On this lonely road that writers walk, how can you ever be sure that what you’re doing is worthwhile? I suppose that’s something that we will all find out eventually. It’s like driving in the dark with your headlights – your foresight doesn’t exactly extend very far and you never know what you’re going to come across in the not-so-distant future.
Writing a novel is a scary road to travel alone.
I think if there was one thing I would say I’m a little disappointed in when I look back at how the story has evolved is that I expected there to be more straight-forward ghostly elements. I’m a little worried that it’s not all that scary – in saying that, when I got around to writing last night there were points that I was looking over my shoulders as if writing about a serial killer might just conjure one up in my flat.

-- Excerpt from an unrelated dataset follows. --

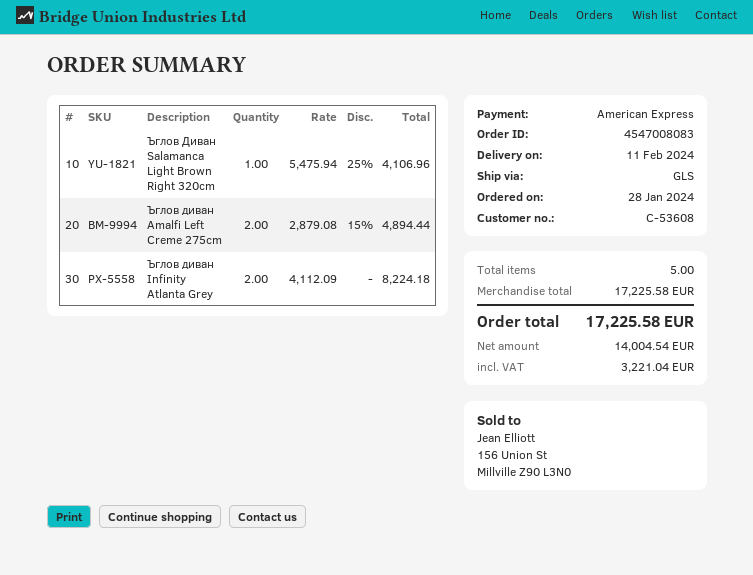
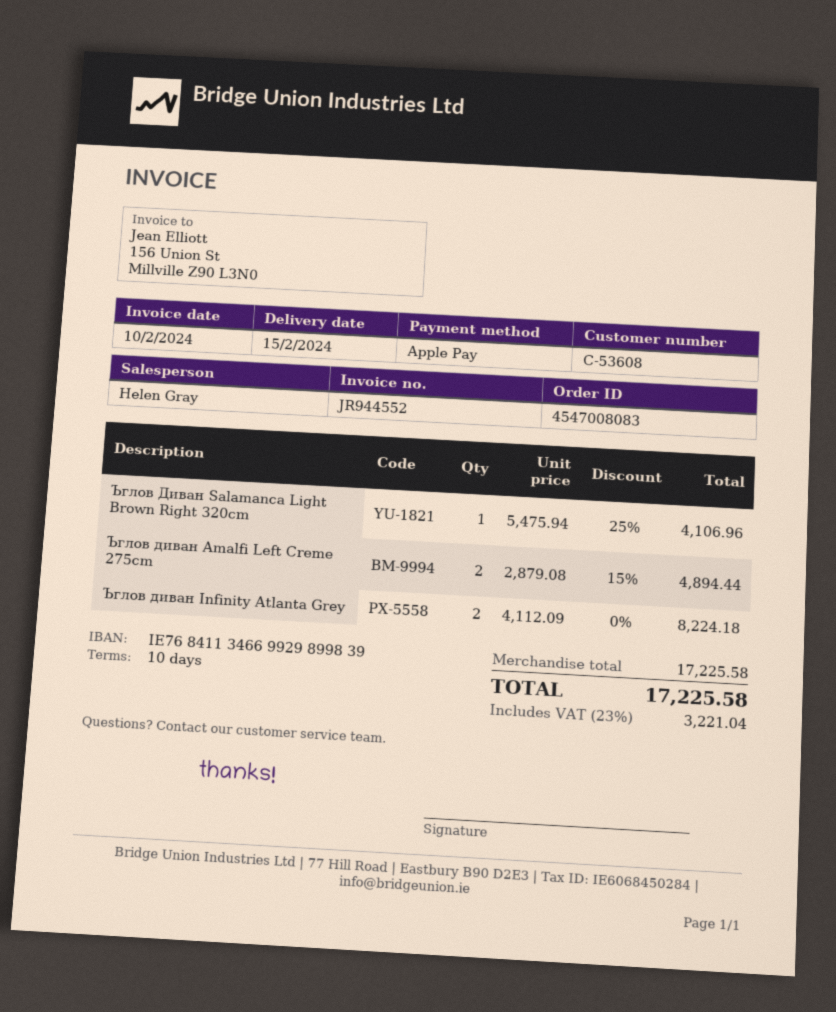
delivery date: 2024-02-11 -> 2024-02-15
payment method: American Express -> Apple Pay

Anyway, I’m just checking in on the blog and getting some thoughts and feelings down in words. It helps manage them, I think. I’m going to get back to writing soon. I think another 5,000 – 10,000 words and the initial skeletal structure of the novel will be finished. I’ve already got a notebook with a mounting list of things I need to go back and add/change before I can even start editing. I’d be lying if I said I wasn’t daunted – but more than that I am definitely excited.
Authorship, here I come!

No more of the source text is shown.